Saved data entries
Segment Open

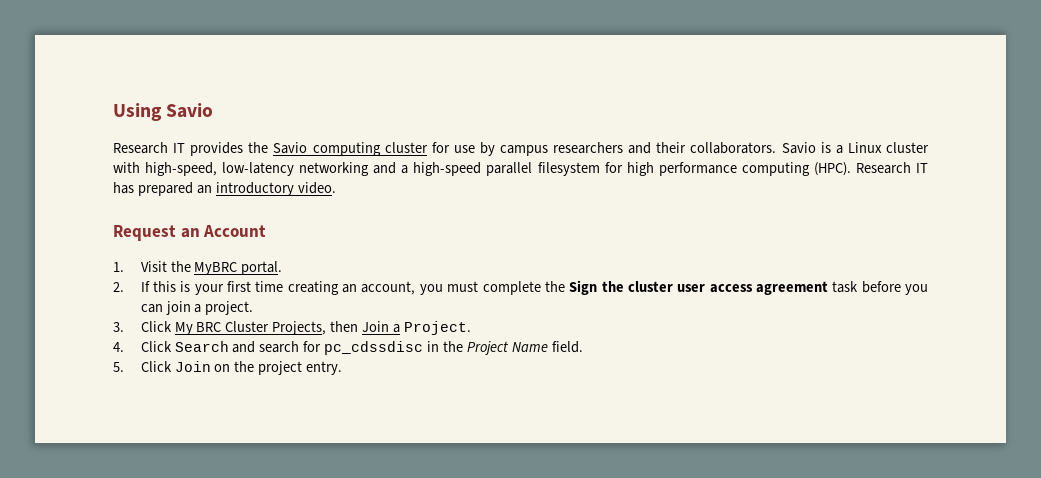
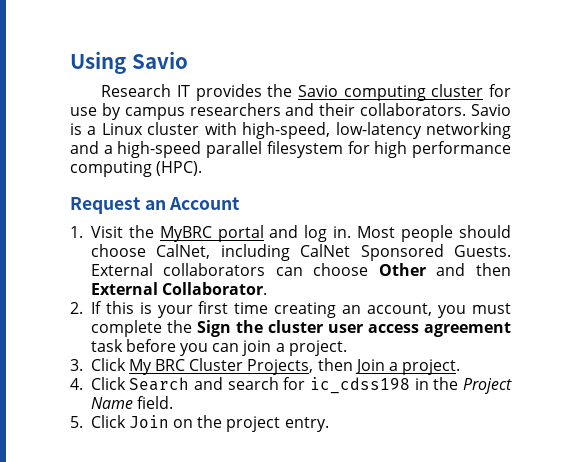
- Research IT has prepared an introductory video.
- 1. Visit the MyBRC portal.
+ 1. Visit the MyBRC portal and log in. Most people should choose CalNet, including CalNet Sponsored Guests. External collaborators can choose Other and then External Collaborator.
- 3. Click My BRC Cluster Projects, then Join a Project.
+ 3. Click My BRC Cluster Projects, then Join a project.
- 4. Click Search and search for pc_cdssdisc in the Project Name field.
+ 4. Click Search and search for ic_cdss198 in the Project Name field.

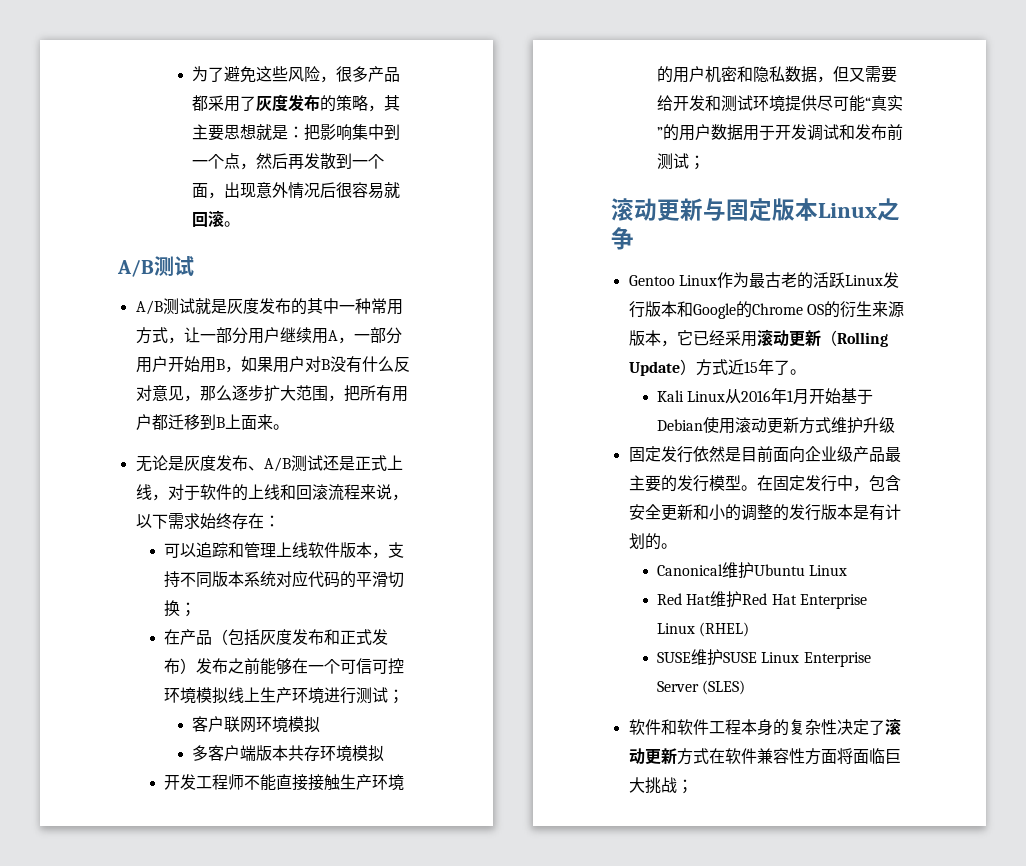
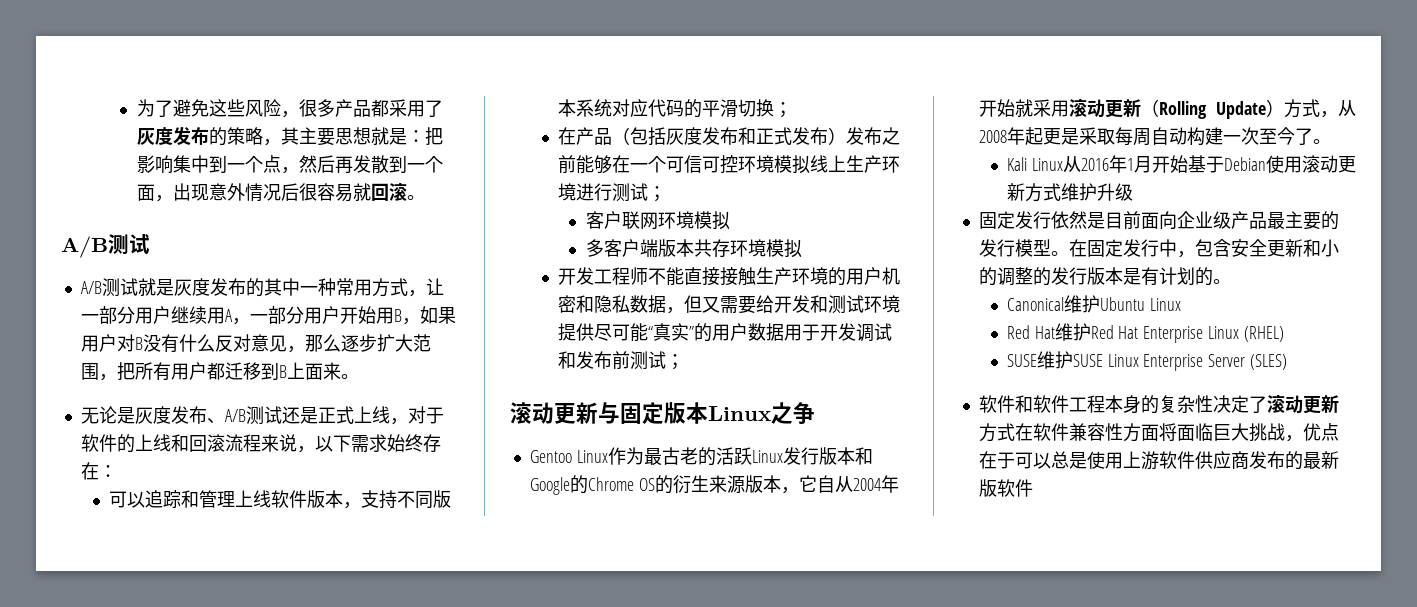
- Gentoo Linux作为最古老的活跃Linux发行版本和Google的Chrome OS的衍生来源版本，它已经采用滚动更新（Rolling Update）方式近15年了。
+ Gentoo Linux作为最古老的活跃Linux发行版本和Google的Chrome OS的衍生来源版本，它自从2004年开始就采用滚动更新（Rolling Update）方式，从2008年起更是采取每周自动构建一次至今了。
- 软件和软件工程本身的复杂性决定了滚动更新方式在软件兼容性方面将面临巨大挑战；
+ 软件和软件工程本身的复杂性决定了滚动更新方式在软件兼容性方面将面临巨大挑战，优点在于可以总是使用上游软件供应商发布的最新版软件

Segment Closed

**About this task**
Once the line with "- 1. Visit the MyBRC portal." is found in the records above, print exactly that line and every line after it through the line with "- 3. Click My".

**Result of this exercise**
- 1. Visit the MyBRC portal.
+ 1. Visit the MyBRC portal and log in. Most people should choose CalNet, including CalNet Sponsored Guests. External collaborators can choose Other and then External Collaborator.
- 3. Click My BRC Cluster Projects, then Join a Project.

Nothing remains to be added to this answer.